Tuttavia per molti librai la riapertura è un errore. Innanzitutto per ragioni di sicurezza ("non vogliamo essere cavie", dicono i più) e poi per ragioni economiche (aprendo le librerie perderebbero i benefici della cassa integrazione, oltre a trovarsi nella paradossale situazione di essere aperti in un mercato vuoto). Da Nord a Sud la rete dei librai ribelli è nutrita e non la manda a dire, dai social o direttamente interpellati da Fanpage.it. Cristina Di Canio de La Scatola Lilla di via Sannio, a Milano, per esempio, una delle librerie indipendenti più attive sul territorio evidenzia entrambi i problemi:

Onestamente, prima dell’anima, vorrei tutelare il corpo. Ma mi spiegate per chi dovrei aprire che dobbiamo stare chiusi in casa? Perché i libri improvvisamente sono diventati vitali? Ottimo, li consegniamo noi a casa. Nessuno resterà senza storie; ma sostenere che oggi un negozio in città deserte debba rimanere aperto lo trovo folle. Ferma 10 ore a guardare la porta, a sperare che entrino 2 persone, quando posso essere io a consegnare in sicurezza. Una sola persona si sposta in giro per la città piuttosto che 10 o 20. Non ci è stato detto di evitare qualsiasi spostamento non necessario?

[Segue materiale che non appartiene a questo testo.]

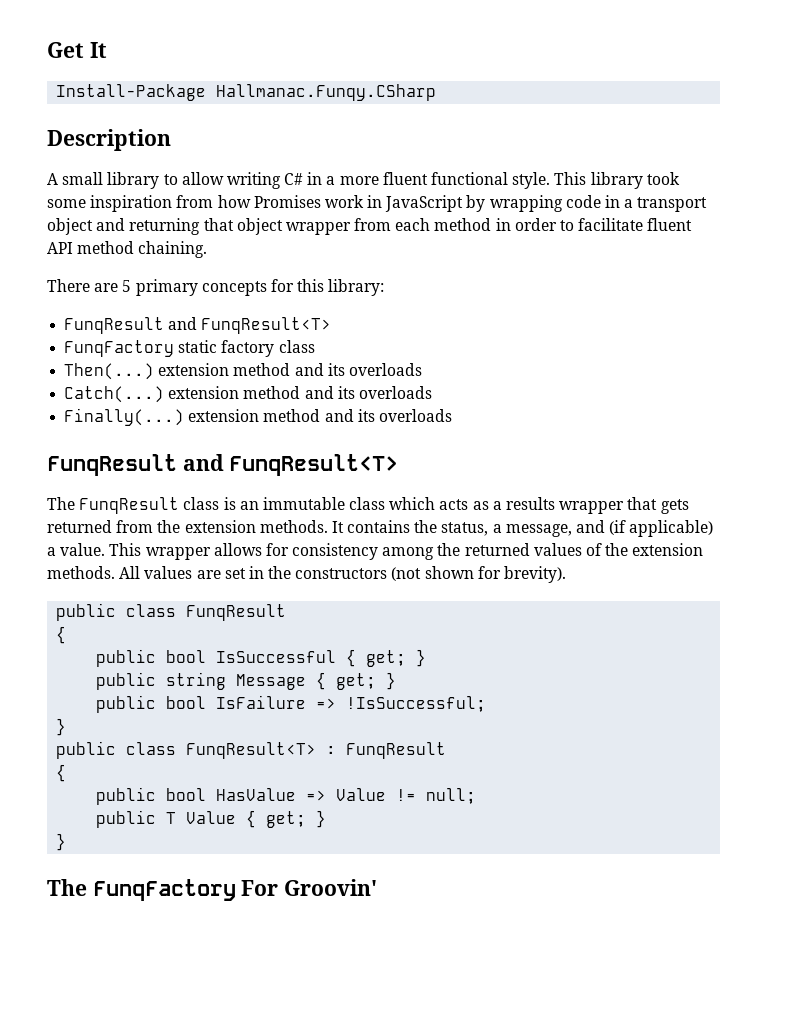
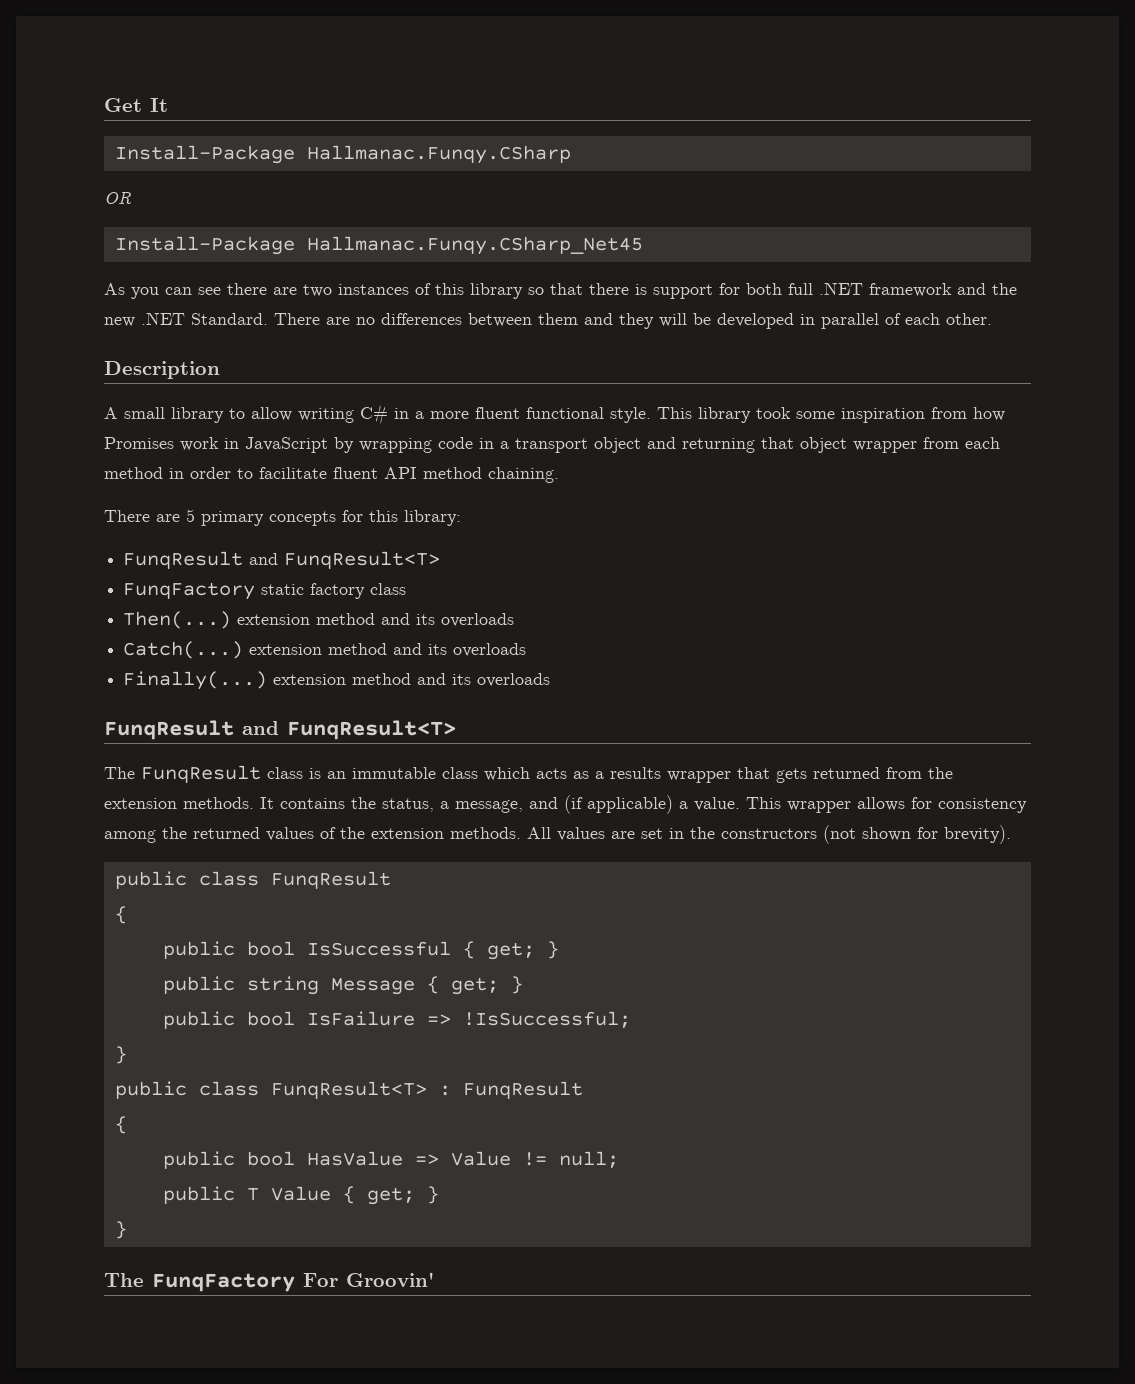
(437, 92) none -> [104,192,132,204] [114,236,643,255] [104,282,1017,299] [104,312,992,329] // OR // Install-Package Hallmanac.Funqy.CSharp_Net45 // As you can see there are two instances of this library so that there is support for both full .NET framework and the new .NET Standard. There are no differences between them and they will be developed in parallel of each other.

La questione delle consegne a domicilio è uno dei punti nevralgici della questione, che meriterebbe un maggior approfondimento da parte del governo, se intende davvero sostenere il mondo della cultura e dei libri, non relegandolo a un ruolo meramente simbolico. Nonostante le lodevoli iniziative messa in campo da LibriDaAsporto e altre, infatti, nessuna discussione sul futuro dei libri può evitare un serio confronto su come rendere competitive le librerie nelle consegne a domicilio contro i grandi colossi del web. Punto che anche la lettera aperta, frutto del lavoro collettivo di discussione e confronto sviluppato all’interno del gruppo LED – Librai Editori Distribuzione in rete, ha indicato come prioritario:

Perché non creare un fondo nazionale o una partnership con i servizi postali, simile nella premessa alle iniziative attualmente sostenute dal contributo libero degli editori, ma su finanziamento statale, per aiutare le librerie a sostenere la gestione economica delle forme alternative di vendita attualmente in atto (spedizioni fuori città, spedizioni a domicilio ecc.)?

Spostandoci a Sud, invece, Maria Carmela e Angelica Sciacca della libreria Vicolo Stretto/Legatoria Prampolini di Catania, libraie e attiviste che dei loro due punti vendita hanno fatto in questi anni un punto di riferimento non solo per i lettori catanesi, ma per editori e scrittori a livello nazionale, oltre che per il loro impegno civile accanto a Emergency, stanno valutando la se e quando riaprire perché:

Vanno riorganizzati e sanificati gli spazi, bisogna valutare costi e benefici e questo non si fa in un paio di giorni. È probabile che le entrate derivanti dalla riapertura sarebbero così basse da costringerci a lavorare in perdita, rispetto ai costi fissi della nostra libreria. Ma c'è anche un altro motivo, forse il più importante: che senso avrebbe aprire una realtà come la nostra, che non è un supermercato, dove la gente entra, compra e se ne va, senza poter concedere ai nostri lettori la possibilità di attardarsi, sfogliare, discutere tra noi? In ogni caso, manterremo il servizio a domicilio gratuito in collaborazione con #libridaasporto che continuerà ad essere la vera soluzione a questa emergenza sanitaria per i librai e la loro comunità di lettori e lettrici.

Insomma, a quanto pare se il libro rappresenta davvero un bene essenziale, come sostiene il ministro Dario Franceschini, resta un bene essenziale "speciale" da maneggiare con cura. E che probabilmente, sembrano dirci le contestazioni dei librai al provvedimento governativo che proroga il lockdown al 3 maggio ma riapre le librerie dal 14 aprile, meriterebbe di essere sostenuto con iniziative di carattere sistemico, che coinvolgono tutta la filiera editoriale già in crisi da tempo. Molto meno attraverso iniziative spot che rischino di mettere a repentaglio ulteriormente salute ed economia.